- _What is required_:
Using the data below, copy out all lines with the word "inline".

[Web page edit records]
####################

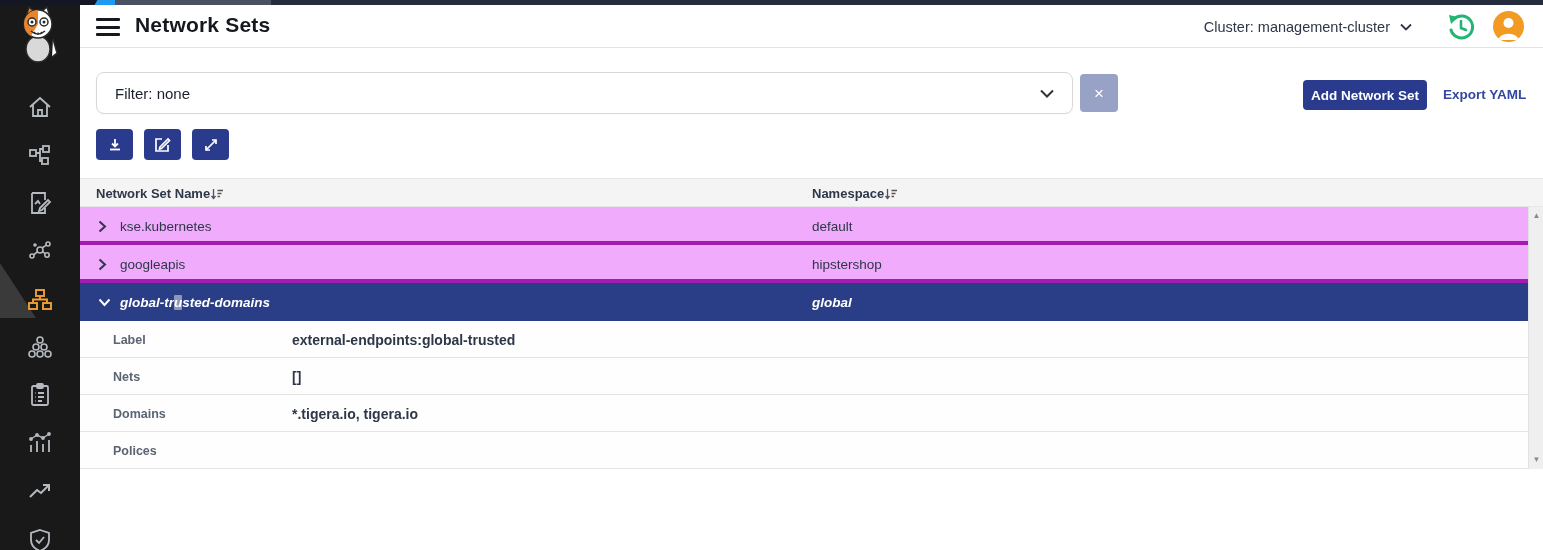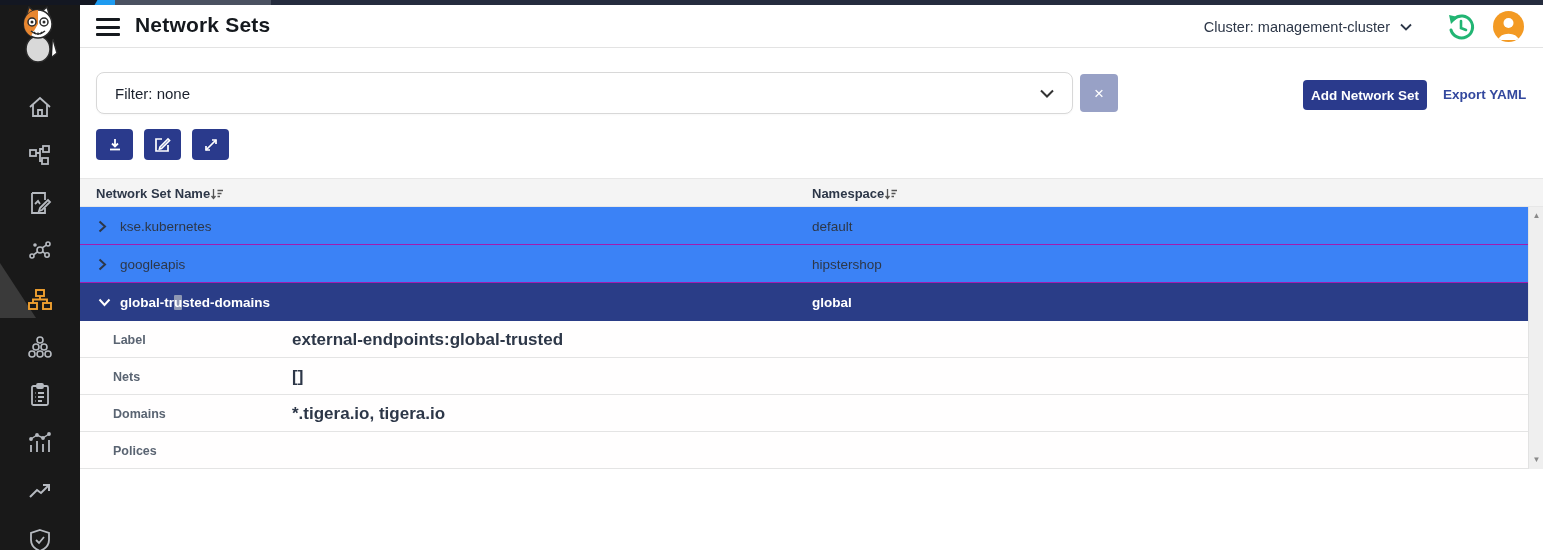--- a/index.html
+++ b/index.html
@@ -50,36 +50,36 @@
   .icon-btn.b1 { left:96px; } .icon-btn.b2 { left:144px; } .icon-btn.b3 { left:192px; }
 
   
   .thead { position:absolute; left:80px; top:178px; width:1463px; height:29px; background:#f4f4f4;
            border-top:1px solid #e7e7e7; border-bottom:1px solid #e7e7e7; }
   .th { position:absolute; top:0; height:29px; display:flex; align-items:center; 
         font-size:13px; font-weight:700; color:#2d3748; cursor:pointer; }
   .th.c1 { left:16px; } .th.c2 { left:732px; }
 
   .rows { position:absolute; left:80px; top:207px; width:1448px; }
-  .trow { position:relative; height:38px; border-bottom:1px solid #a21caf; background:#3b82f6; cursor:pointer; }
+  .trow { position:relative; height:38px; border-bottom:4px solid #a21caf; background:#f0abfc; cursor:pointer; }
   .trow .chev-cell { position:absolute; left:18px; top:0; height:38px; display:flex; align-items:center; }
   .trow .name { position:absolute; left:40px; top:0; height:38px; display:flex; align-items:center;
                 font-size:13.5px; color:#2d3748; }
   .trow .ns { position:absolute; left:732px; top:0; height:38px; display:flex; align-items:center;
               font-size:13.5px; color:#2d3748; }
-  .trow.selected { background:#2a3d87; border-bottom:1px solid #2a3d87; }
+  .trow.selected { background:#2a3d87; border-bottom:1px solid #2a3d87;font-style:italic; }
   .trow.selected .name, .trow.selected .ns { color:#ffffff; font-weight:600; }
   .cursor-block { background:#8e97b3; border-radius:1px; }
 
   .details { position:absolute; left:80px; top:321px; width:1448px; }
   .drow { position:relative; height:37px; border-bottom:1px solid #e4e4e4; background:#fffefe;font-weight:bold; }
   .drow .dlabel { position:absolute; left:33px; top:0; height:37px; display:flex; align-items:center;
                   font-size:12.5px; color:#5a6472; }
   .drow .dvalue { position:absolute; left:212px; top:0; height:37px; display:flex; align-items:center;
-                  font-size:17px; color:#2d3748; white-space:nowrap; }
+                  font-size:14px; color:#2d3748; white-space:nowrap; }
   .drow .dvalue.links { color:#2e3f94; cursor:pointer; }
 
   
   .scrollbar { position:absolute; left:1528px; top:207px; width:15px; height:262px; background:#efefef;
                border-left:1px solid #e2e2e2; }
   .scroll-arrow { position:absolute; left:0; width:15px; height:14px; color:#8a8a8a; font-size:8px;
                   text-align:center; line-height:14px; cursor:pointer; }
   .scroll-arrow.up { top:2px; } .scroll-arrow.down { bottom:2px; }
 </style>
 </head>

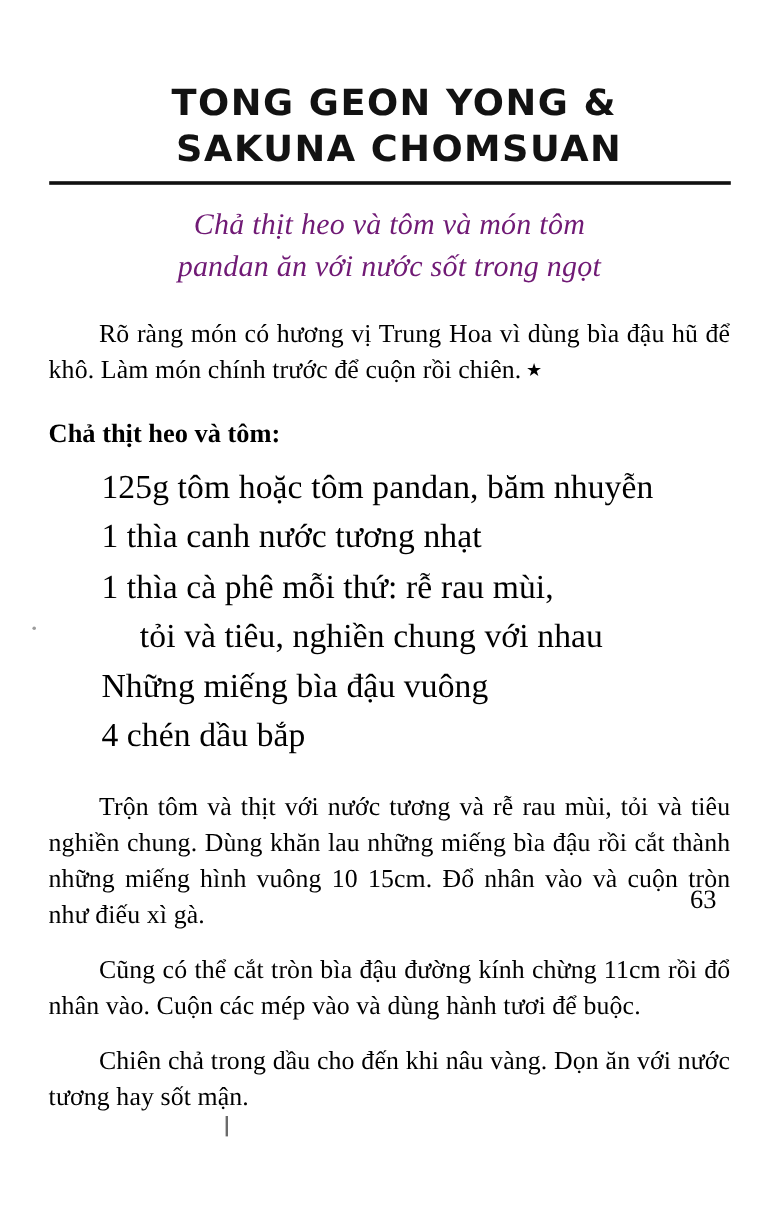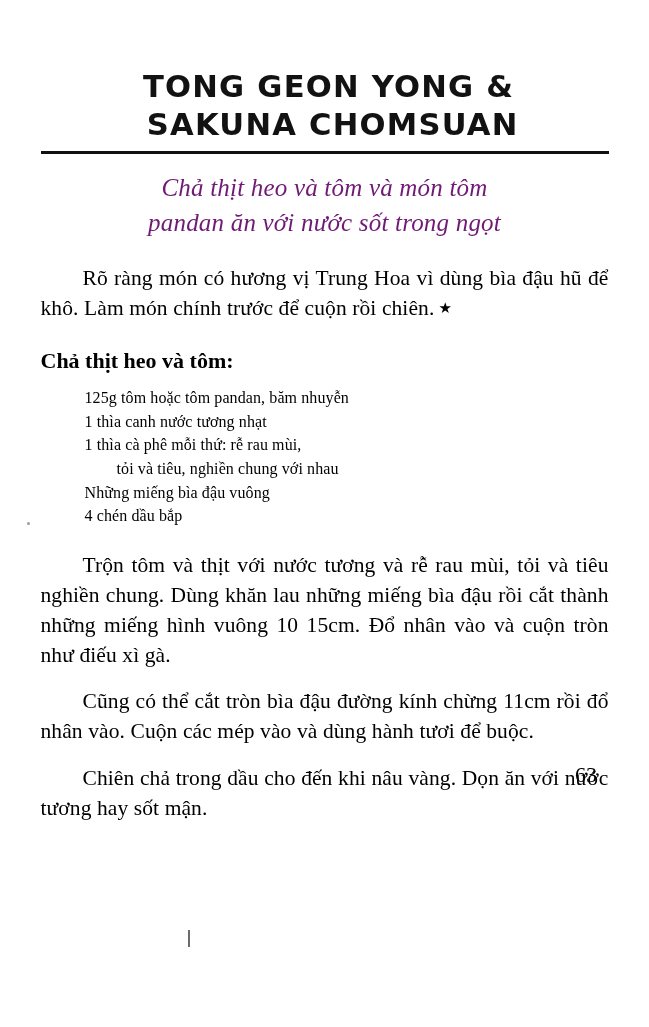--- a/index.html
+++ b/index.html
@@ -81,21 +81,21 @@
     font-size: 22px;
     margin: 22px 0 12px 0;
   }
 
   ul.ingredients {
     list-style: none;
     margin: 0 0 22px 0;
     padding: 0 0 0 44px;
   }
   ul.ingredients li {
-    font-size: 16px;
+    font-size: 28px;
     line-height: 1.48;
     letter-spacing: 0.1px;
   }
   ul.ingredients li.cont {
     padding-left: 32px;
   }
 
   .star {
     font-size: 15px;
     vertical-align: 2px;
@@ -107,21 +107,21 @@
     position: absolute;
     background: #3a3a3a;
     opacity: 0.75;
   }
   .mark-a { left: 188px; top: 930px; width: 2px; height: 17px; }
   .mark-b { left: 27px; top: 522px; width: 3px; height: 3px; border-radius: 50%; opacity: .5;}
 
   .page-number {
     position: absolute;
     right: 52px;
-    bottom: 27px;
+    bottom: 52px;
     font-size: 22px;
   }
 </style>
 </head>
 <body>
 
 <div class="page">
 
   <div class="title-block">
     <div class="title-line l1">TONG GEON YONG &amp;</div>

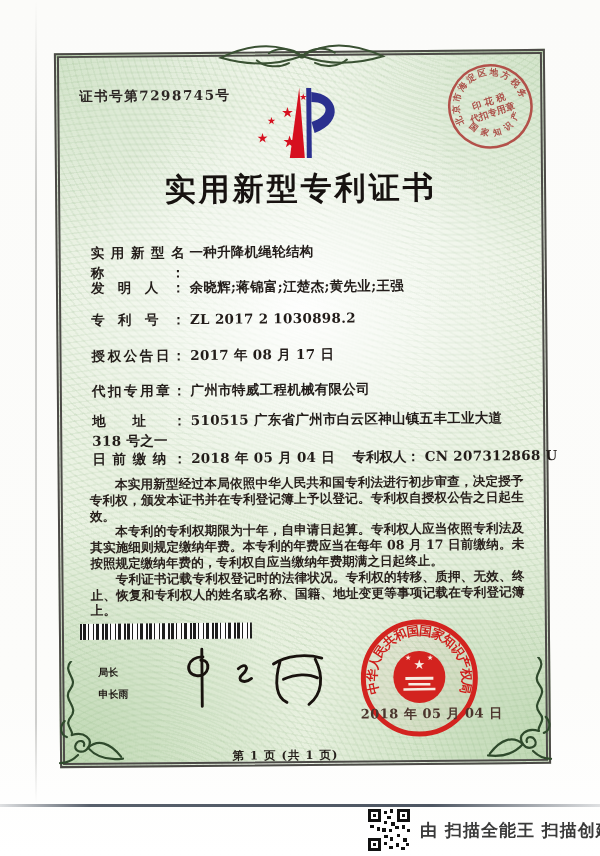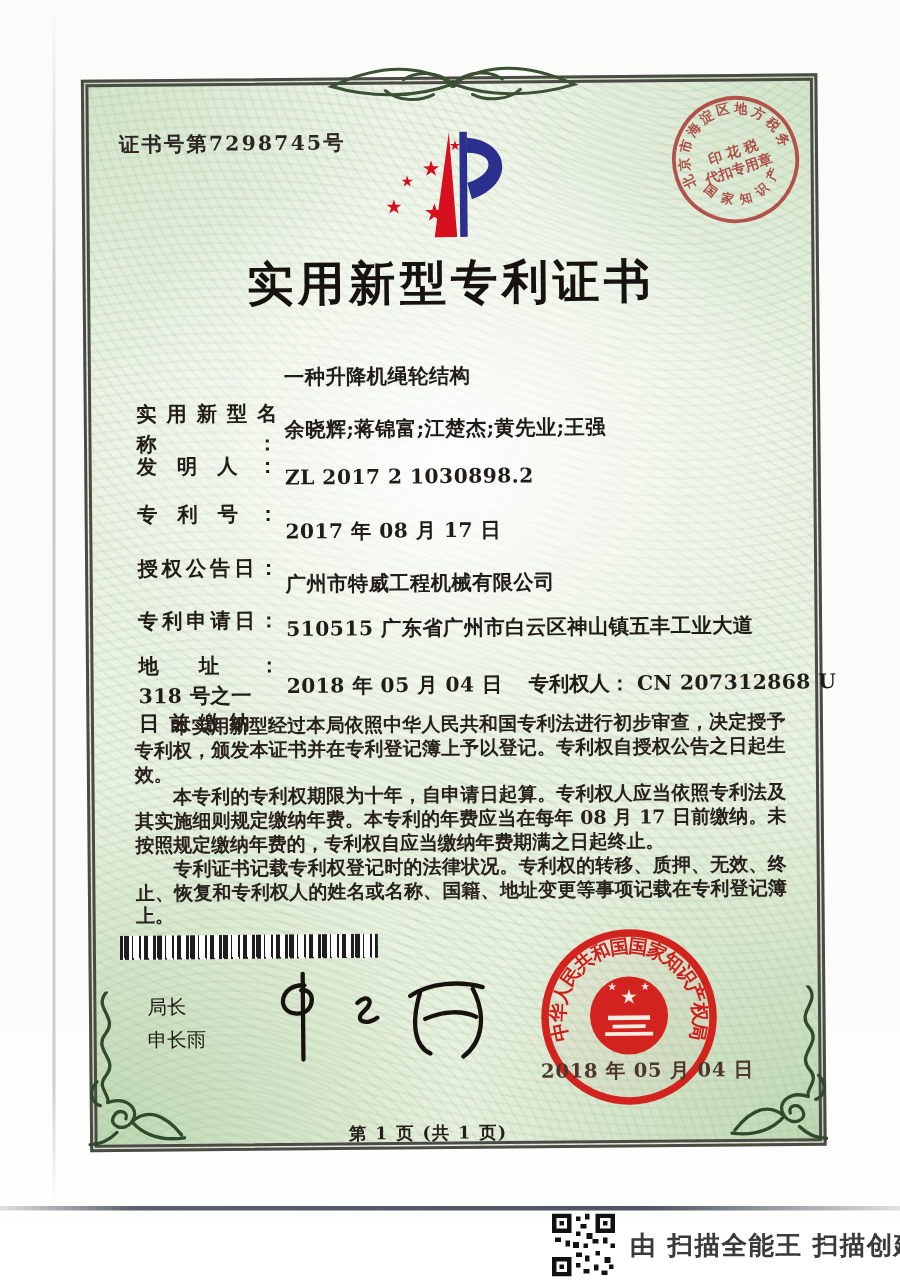--- a/index.html
+++ b/index.html
@@ -27,31 +27,31 @@
       repeating-radial-gradient(circle at 82% -12%, rgba(110,160,100,.10) 0 1.5px, rgba(255,255,255,0) 1.5px 6px),
       linear-gradient(180deg,#eef4e8,#e7f0de);
   }
 
   .cert-no{position:absolute;left:20px;top:30px;font-size:13.5px;font-weight:700;letter-spacing:1.5px;color:#2b2523;}
   .logo{position:absolute;left:188px;top:24px;width:100px;height:86px;}
   .title{position:absolute;left:0;right:0;top:112px;text-align:center;font-size:31px;font-weight:700;letter-spacing:3px;color:#171210;white-space:nowrap;}
 
   .fields{position:absolute;left:30px;right:18px;top:0;bottom:0;font-size:13.5px;font-weight:700;color:#221c19;}
   .frow{position:absolute;left:0;right:0;line-height:20px;}
-  .flabel{display:inline-block;width:94px;text-align:justify;text-align-last:justify;vertical-align:top;margin-top:24px;}
+  .flabel{display:inline-block;width:94px;text-align:justify;text-align-last:justify;vertical-align:top;}
   .fvalue{letter-spacing:.3px;}
   .grant-right{position:absolute;left:260px;top:0;white-space:nowrap;}
 
   .paras{position:absolute;left:27px;right:20px;top:419px;font-size:12.6px;line-height:15.8px;text-align:justify;color:#29211d;font-weight:600;}
   .paras p{margin:0;text-indent:2em;}
 
   .barcode{position:absolute;left:16px;top:566px;width:172px;height:16px;
     background:repeating-linear-gradient(90deg,#1d1d1d 0 2px,#fdfdfd 2px 3px,#1d1d1d 3px 6px,#fdfdfd 6px 8px,#1d1d1d 8px 9px,#fdfdfd 9px 13px,#1d1d1d 13px 14px,#fdfdfd 14px 16px,#1d1d1d 16px 19px,#fdfdfd 19px 22px);}
 
-  .director{position:absolute;left:34px;top:604px;font-size:13px;font-weight:400;line-height:22px;color:#1d1713;font-family:"DejaVu Sans","Liberation Sans",sans-serif;}
+  .director{position:absolute;left:34px;top:604px;font-size:10px;font-weight:700;line-height:22px;color:#1d1713;font-family:"DejaVu Sans","Liberation Sans",sans-serif;}
   .sig{position:absolute;left:108px;top:586px;width:165px;height:72px;}
   .pageinfo{position:absolute;left:0;right:40px;top:692px;text-align:center;font-size:11.5px;font-weight:700;letter-spacing:1px;color:#241e1a;}
 
   .seal{position:absolute;left:294px;top:562px;width:122px;height:122px;z-index:2;}
   .seal-date{position:absolute;left:296px;top:650px;width:124px;text-align:center;font-size:13px;font-weight:700;letter-spacing:.5px;color:#4b352d;z-index:3;white-space:nowrap;}
   .taxstamp{position:absolute;right:6px;top:8px;width:88px;height:88px;transform:rotate(-18deg);opacity:.92;}
 
   .ornament-top{position:absolute;left:152px;top:-18px;width:182px;height:36px;}
   .corner{position:absolute;width:72px;height:108px;bottom:-6px;}
   .corner-bl{left:-8px;}
@@ -145,21 +145,21 @@
     </div>
     <div class="frow" style="top:252px">
       <span class="flabel">专利号：</span>
       <span class="fvalue">ZL 2017 2 1030898.2</span>
     </div>
     <div class="frow" style="top:288px">
       <span class="flabel">授权公告日：</span>
       <span class="fvalue">2017 年 08 月 17 日</span>
     </div>
     <div class="frow" style="top:323px">
-      <span class="flabel">专利申请日：</span>
+      <span class="flabel">代扣专用章：</span>
       <span class="fvalue">广州市特威工程机械有限公司</span>
     </div>
     <div class="frow" style="top:353px">
       <span class="flabel">地址：</span>
       <span class="fvalue">510515 广东省广州市白云区神山镇五丰工业大道 318 号之一</span>
     </div>
     <div class="frow" style="top:391px">
       <span class="flabel">日前缴纳：</span>
       <span class="fvalue">2018 年 05 月 04 日</span>
       <span class="grant-right">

####################

- _Solved exercise_:
-  .flabel{display:inline-block;width:94px;text-align:justify;text-align-last:justify;vertical-align:top;margin-top:24px;}
+  .flabel{display:inline-block;width:94px;text-align:justify;text-align-last:justify;vertical-align:top;}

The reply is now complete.